Where a year earlier the Office of Legal Counsel had dubbed Neal’s request out of bounds, this time, it was deemed valid. Neal dropped the lawsuit against the Treasury Department, anticipating they would deliver as determined in court. Trump’s legal team tried to intervene, saying the requests from the committee spanning back to 2019 were all unconstitutional and a violation of Trump’s First Amendment and due process rights.
That argument was defeated in December 2021, when U.S. District Judge Trevor McFadden found Congress was legally permitted to seek records that informed how the IRS might audit a sitting president and especially if it is done for the sake of legislation or to ensure funding of the Presidential Audit Program itself. McFadden is a Trump appointee.
In affirming the decision to distribute the returns to Congress, Sentelle dismissed Trump’s claims that the audit by the committee was only ever taken up to uncover criminal conduct.
“In determining the legitimacy of a congressional act, we do not look to the motives alleged to have prompted it. The Speech or Debate Clause [of the Constitution] protects against inquiry into the motives behind the regular course of the legislative process. It is not our function to ‘test the motives of committee members for this purpose.’ Their motives alone would not vitiate an investigation which had been instituted by a House of Congress if that assembly's legislative purpose is being served,” Sentelle wrote.
Where Trump should have looked to determine if the request was valid, Sentelle explained, was at the statutes empowering the chairman of the House Ways and Committee.
In 1974, when it become public knowledge that Nixon was not properly audited by the IRS, the Presidential Audit Program went into effect, mandating that every president has his returns scrutinized by the tax agency. That law hasn’t changed to date.
Because Trump was a “unique taxpayer” with returns that were “inordinately large and complex,” the committee was rightfully concerned that the audit program might not account for all of Trump’s vast business interests and activities, Tuesday’s ruling notes.

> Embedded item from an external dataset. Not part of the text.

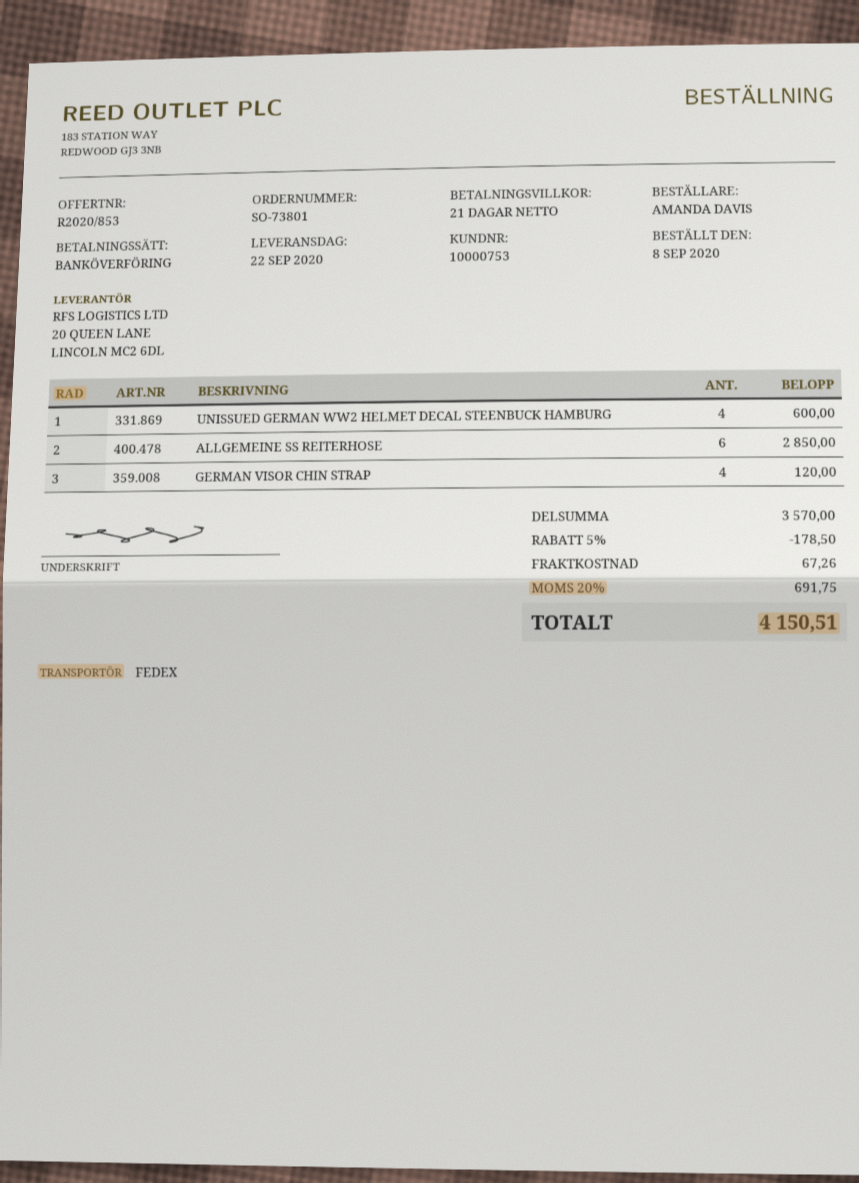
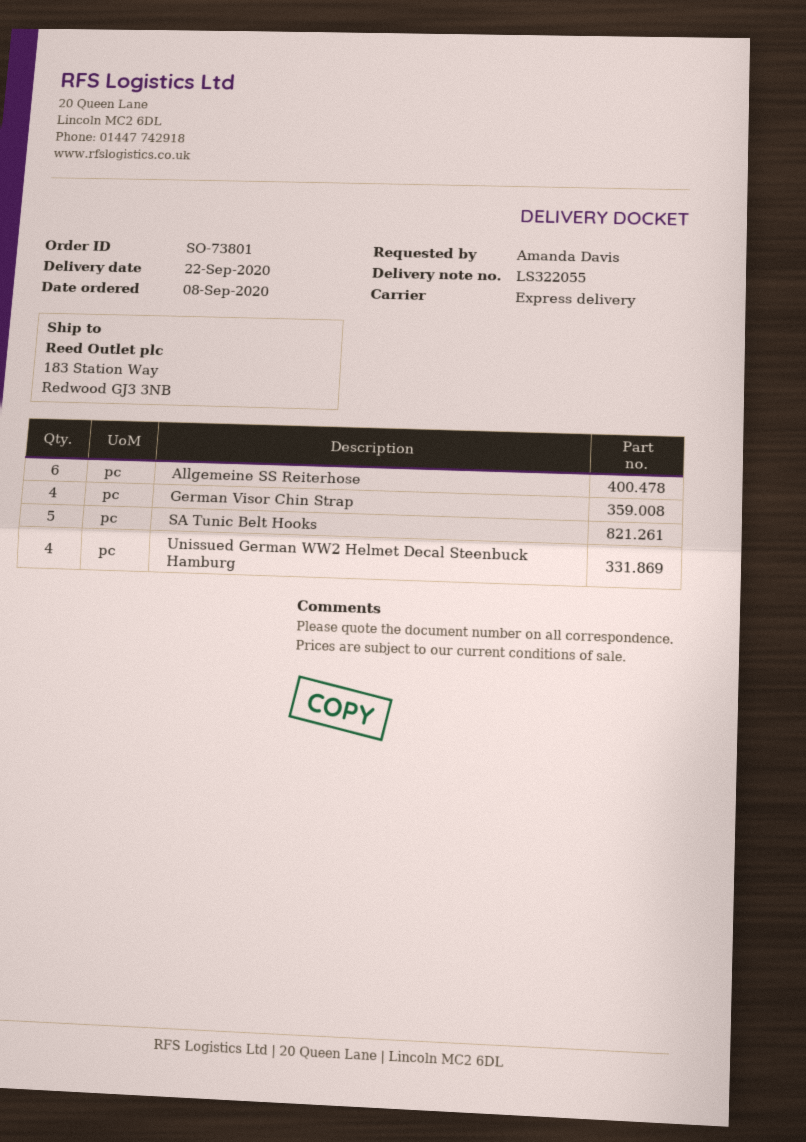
shipping method: FedEx -> express
SA Tunic Belt Hooks: none -> 5

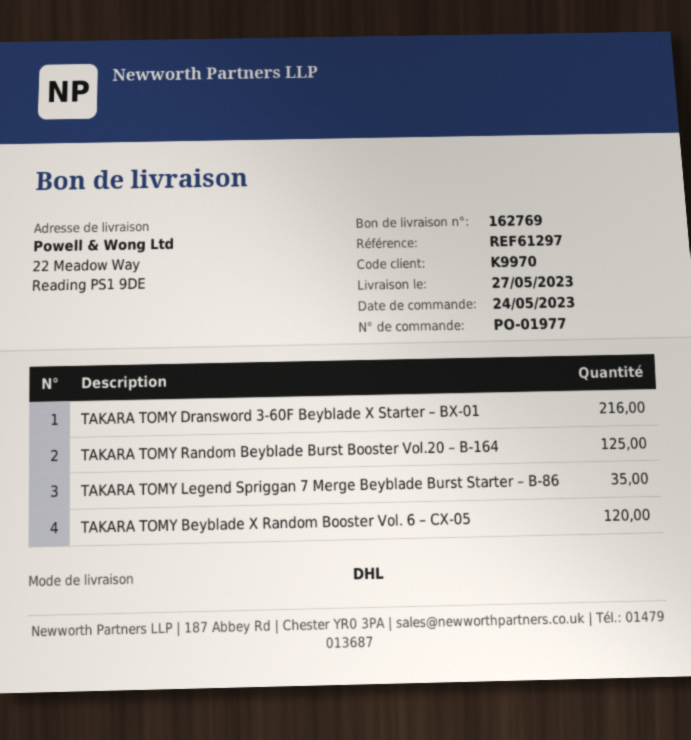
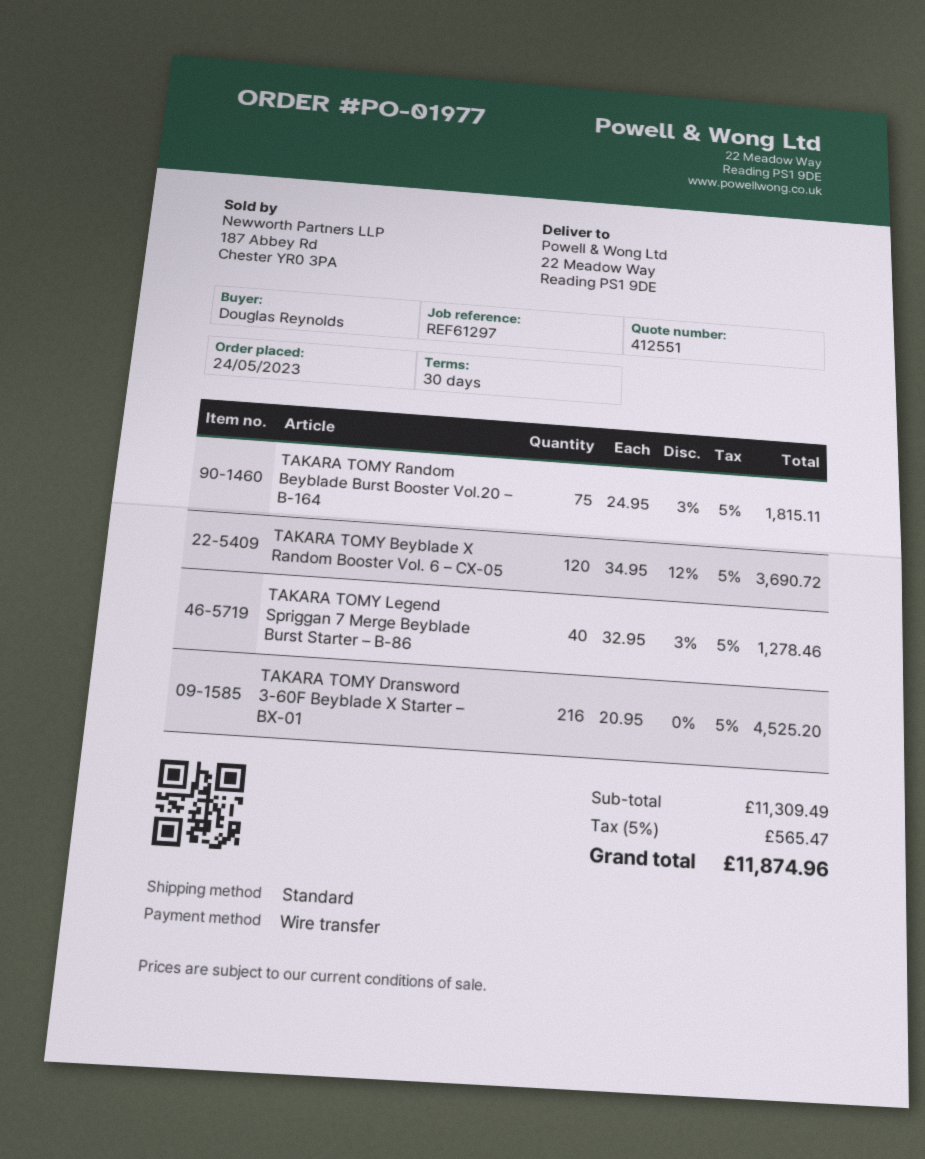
shipping method: DHL -> standard
TAKARA TOMY Random Beyblade Burst Booster Vol.20 – B-164: 125 -> 75
TAKARA TOMY Legend Spriggan 7 Merge Beyblade Burst Starter – B-86: 35 -> 40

It continued: “In this case, the need for the Trump Parties’ information to inform potential legislation overrides the burden to the Executive Branch largely because that burden is so tenuous. Were Nixon v. GSA the appropriate test to apply in this situation, the Trump Parties have failed to demonstrate a burden that would outweigh the Committee’s need for the requested information.”
In a concurring opinion accompanying Tuesday’s ruling, Circuit Judge Karen LeCraft, an appointee of former President George H.W. Bush, said she agreed with the appeals court’s decision, but the ruling gave her slight pause.
Ultimately, she wrote, it was impossible to know the extent to which requests for Trump’s returns were motivated by his conduct in office or were “intended to influence” his conduct in office.
“It is not far-fetched to believe that such intrusive inquiries could have a chilling effect on a president’s ability to fulfill his obligations under the Constitution and effectively manage the Executive Branch,” she wrote.
Trump is expected to appeal the ruling, meaning it could make its way all the way to review before the appeals court's entire bench of 11 justices or to the U.S. Supreme Court.
A spokesperson for Trump did not immediately return a request for comment Tuesday.